西知勾起嘴角,高傲的眉眼蕩漾勝券在握的笑意,紅唇微啟,“那就好。”
她當然聽說了那條人魚救了獸人的消息。
而且她還找到了那個被救的獸人,懦弱呆板的雄性還死撐著不想說話。
西知不喜歡勉強獸人,便找到他的妻主,那個瘦弱的黑蝶貝雌性。
答應她,隻要說出那條人魚如何救獸人的經過,她邊將族裏一條二階異能的雄性獸人嫁給她。渴望變得強大的雌性答應了下來,將外來人魚救她獸夫的細節,事無巨細地吐露。
她跟著黑蝶貝雌性的話找到了這片海草叢,甚至還見到那傳聞奇臭但卻能淨化精神海的“聖花”。是的,西知給它取的名字,神聖的,能救獸人性命的,聖花。

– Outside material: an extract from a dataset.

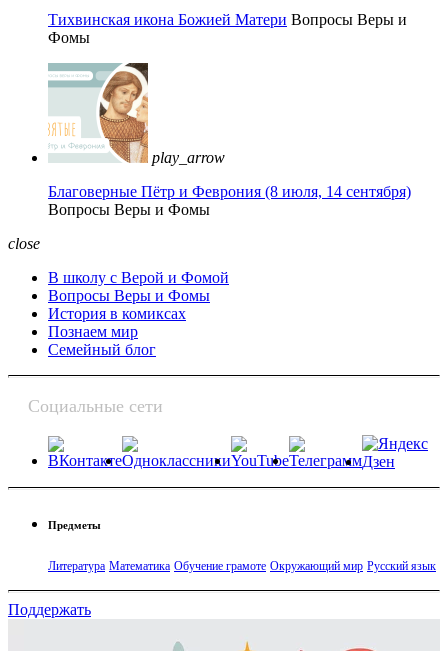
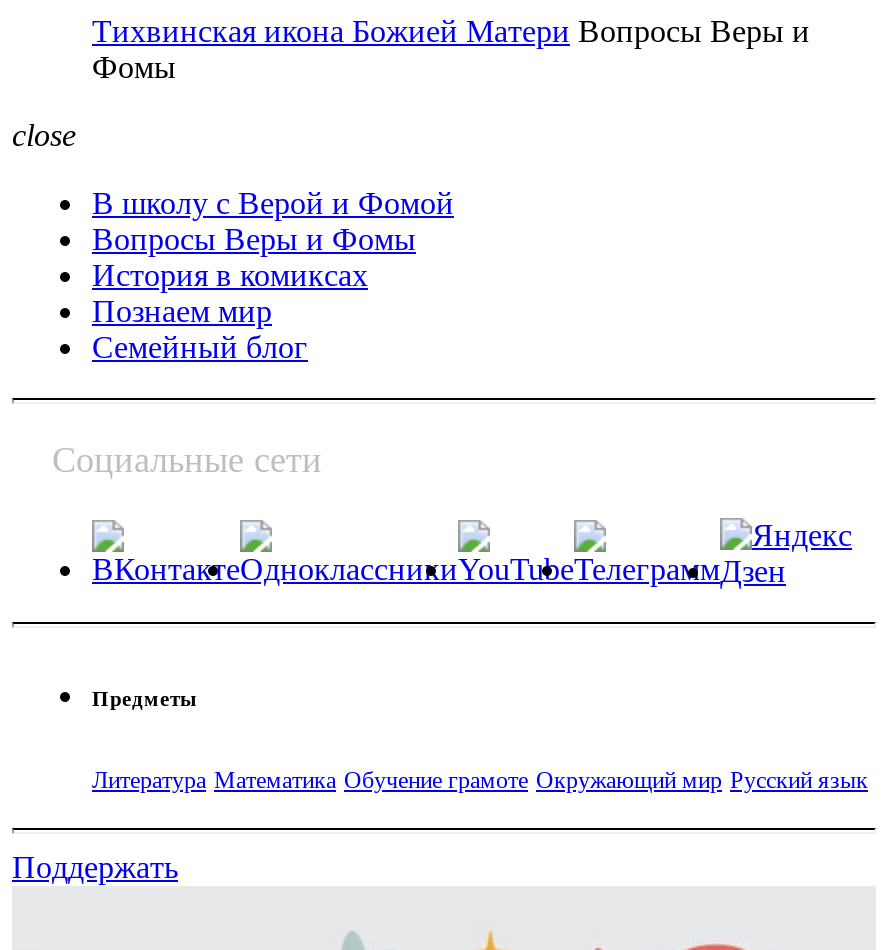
- [image]
- play_arrow
- Благоверные Пётр и Феврония (8 июля, 14 сентября)
- Вопросы Веры и Фомы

她將那幾朵已經開花的聖花采摘下來,送給族中的巫師研究。
然後再派獸人將這片海草叢守住,如果那條外來人魚敢來,就把她趕走。
如果趕不走……西知眸光一寒,嘴角勾起一抹陰毒的笑意,那就隻好毀了這片海草叢了。
“不錯,你們繼續在這守著。”
“有什麽情況隨時匯報。”
西知撫著耳垂上新得的綠燃晶耳墜,唇畔的笑得意而妖嬈。
朝笙隱在珊瑚叢後,表情淡淡地聽著。
上次她在找虞生花的時候,看見了幾朵花骨朵,按理來說,今天應該是開了。
可是她完全沒有聞到那股令人惡心的臭味。
虞生花被這群小偷偷走了。
朝笙低垂著眼睛,思考著要怎麽辦好。
“人……人魚………”
一個紅發雌性獸人突然遊到朝笙身邊,驚喜地看著她。
“誰?”
西知眼神警惕地順著聲音看向,左手微抬,示意兩個獸人去查看一下是什麽情況。
可兩個獸人來來回回繞著黃白珊瑚的周圍走了幾圈,然後回來對著西知搖搖頭,“族長,沒有發現獸人的蹤跡。”
西知沉下臉,心中仍覺怪異,眼神落在那朵黃白色珊瑚上,除了一些不起眼的小生物外,實在沒看出有什麽不妥。
許久,她才作罷,“算了。”
“你們繼續看守著。”
“我還有事,要先走了。”
黃白色珊瑚後的一塊礁石縫隙裏,“唔唔!”
紅連連緊緊地看著眼前漂亮到極致的人魚雌性,極近的距離,讓她狠狠欣賞了一把人魚的魅力。她的嘴被人魚死死地捂住,可她像是完全沒有察覺到危險一般,還分出心神,在心裏評價道,這人魚身上居然還很香誒,清清甜甜的,很好聞。
不愧是彩虹海域來的雌性,跟她們這些極地海域的土包子一點都不一樣。
確認西知已經走遠了,朝笙才放下捂著紅點鮭魚雌性的手,她審視地看著這個陌生雌性,“你是誰?你來幹什麽?”
紅連連呼了兩口大氣後,等氣順了,她才一臉快意地拍著胸脯,開口說道,“我……我就是來找你的啊。”
“本來想去你家找你的。”
“結果運氣真好,在半路上就遇見你了。”
紅連連一臉慶幸,母親告訴她,她們紅點鮭魚的運氣一向不錯,現在看來,果然如此。
“找我?”朝笙麵無表情地看著她,嫣紅的唇吐露的話滿是距離感,“找我幹什麽?”